UNIDAD 12: INGENIERÍA GENÉTICA

1     1.      TÉCNICAS DE MANIPULACIÓN DEL ADN

La ingeniería genética consiste en la manipulación artificial y deliberada del genoma de un ser vivo para modificar su ADN. Se trata de aislar genes para introducirlos y expresarlos en otro organismo. El conjunto de técnicas se llama tecnología del ADN recombinante.

Hibridación de ácidos nucleicos

Las técnicas de hibridación sirven para localizar un gen y establecer si contiene una secuencia de bases concreta. Se basan en la unión complementaria de hebras de cadenas de ácidos nucleicos y para llevarla a cabo es necesaria una sonda (molécula de ácido nucléico monocatenario). Existen dos tipos de hibridación: ADN-ADN, en la que la sonda es un fragmento de ADN y ADN-ARN, en la que la sonda es una molécula de ARN.

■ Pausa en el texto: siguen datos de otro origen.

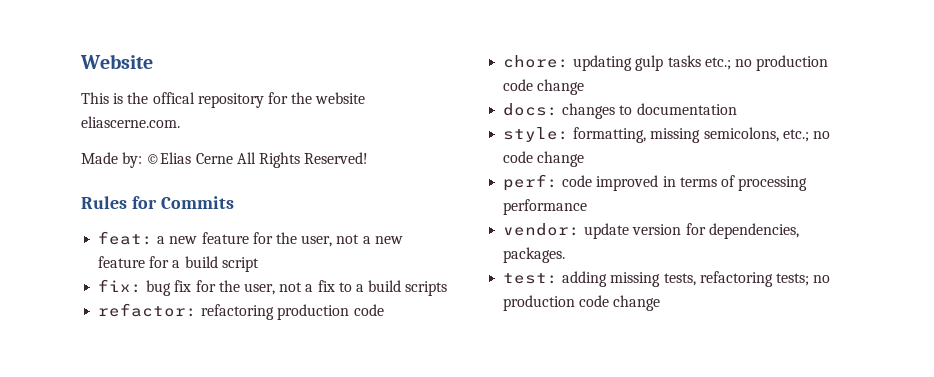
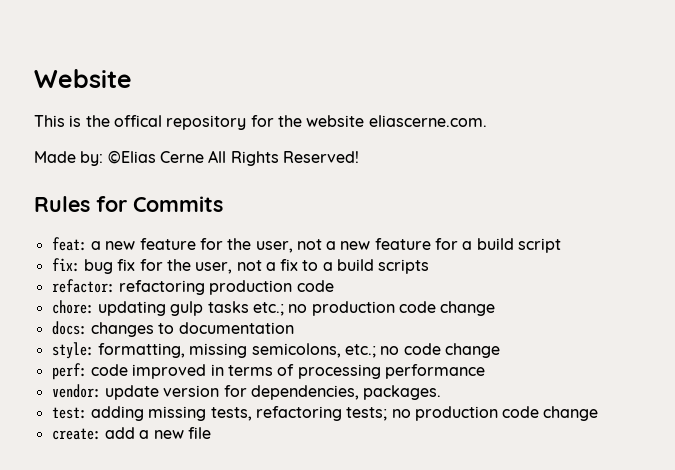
(661, 303) none -> [51,427,211,440] // create: add a new file

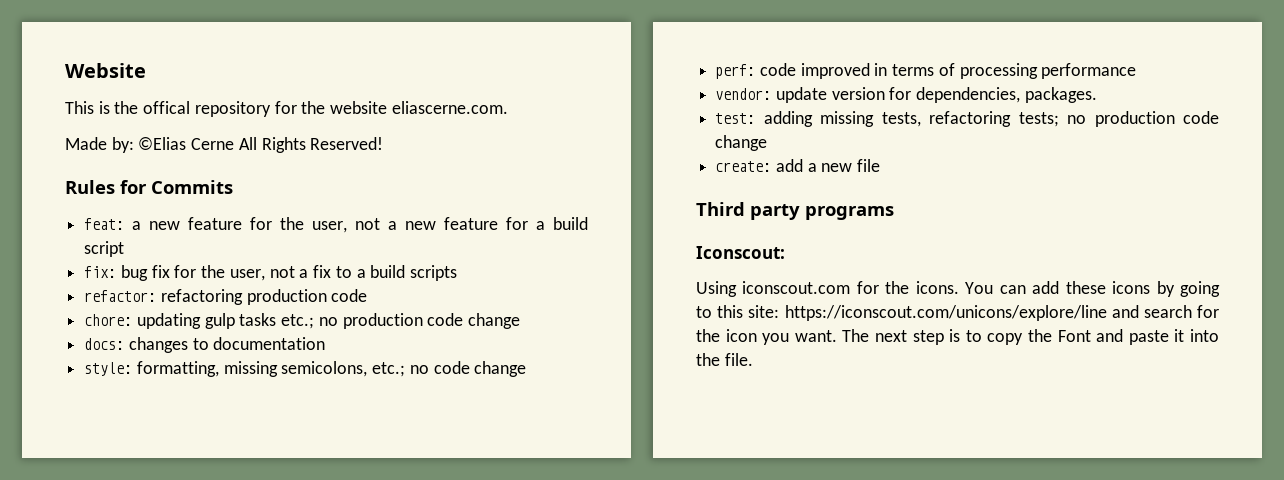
(211, 433) none -> [696,202,894,220] [696,246,785,259] [696,281,1220,297] [696,305,1219,321] [696,329,1220,345] [696,353,753,366] // Third party programs // Iconscout: // Using iconscout.com for the icons. You can add these icons by going to this site: https://iconscout.com/unicons/explore/line and search for the icon you want. The next step is to copy the Font and paste it into the file.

Marcaje e identificación de la unión de la sonda y el gen problema

-          Fluorescente

-          Autorradiografía

Reacción en cadena de la polimerasa (PCR)

Es una técnica en la que las enzimas ADN polimerasa duplican el ADN copiando las dos cadenas de la doble hélice, similar a la replicación. Sirve para estudiar la evolución y la detección de enfermedades.

Primero se aplica calor para desnaturalizar la molécula de ADN y producir la separación de la doble hélice  en dos cadenas que servirán como molde, después se reduce la temperatura y se añade un ADN cebador para que comience la síntesis y para definir la zona a duplicar, posteriormente se añaden los desoxirribonucleótidos trifosfato.

Métodos de secuenciación del ADN.

Sirven para conocer el orden de los nucleótidos o de las bases nitrogenadas. Existen dos métodos: Snger y Secuenciación masiva, más rápida y actual.

Proyecto genoma humano

EL objetivo de este proyecto era obtener la información contenida en el genoma del ser humano y secuenciarlo fundamentalmente para identificar enfermedades genéticas.

2     2.      MUTAGÉNESIS DIRIGIDA.

Consiste en realizar cambios en la secuencia de nucleótidos de un gen y obtener proteínas modificadas. Alterando la secuencia de aminoácidos se determina qué regiones están implicadas en funciones clave.

3     3.      TECNOLOGÍA DEL ADN RECOMBINANTE

Se denomina ADN recombinante a las moléculas de ADN en las que se han introducido genes exógenos que se expresan en un hospedador diferente del que se han extraído. El objetivo es la clonación.

-          Generación de fragmentos de ADN. Endonucleasas de restricción

Los fragmentos de ADN para la clonación se consiguen mediante la utilización de enzimas de restricción seleccionadas, que tienen la capacidad de reconocer secuencias específicas del ADN y producir cortes dentro de las mismas, o a partir de un molde de ARN.

Una vez que se ha cortado una molécula de ADN se obtienen fragmentos de diferentes tamaños, para separarlos se utiliza la electroforesis en gel.

-          Unión del ADN recombinante a vectores de clonación

Los vectores de clonación son pequeñas moléculas de ADN que permiten transportar el gen y seleccionar las células que han introducido el ADN recombinante, tienen su propio origen de replicación. La elección del tipo de vector dependerá de las características y del tamaño del  fragmento de ADN que se vaya a clonar. Existen tres tipos: plásmidos, moléculas de ADN bacteriano; genomas de algunos virus y cromosomas bacterianos artificiales que permiten introducir genes más largos.

-          Introducción en un organismo hospedador

El ADN recombinante se introduce en una célula hospedadora con capacidad para expresarlo. El tipo de célula depende del objetivo de la clonación.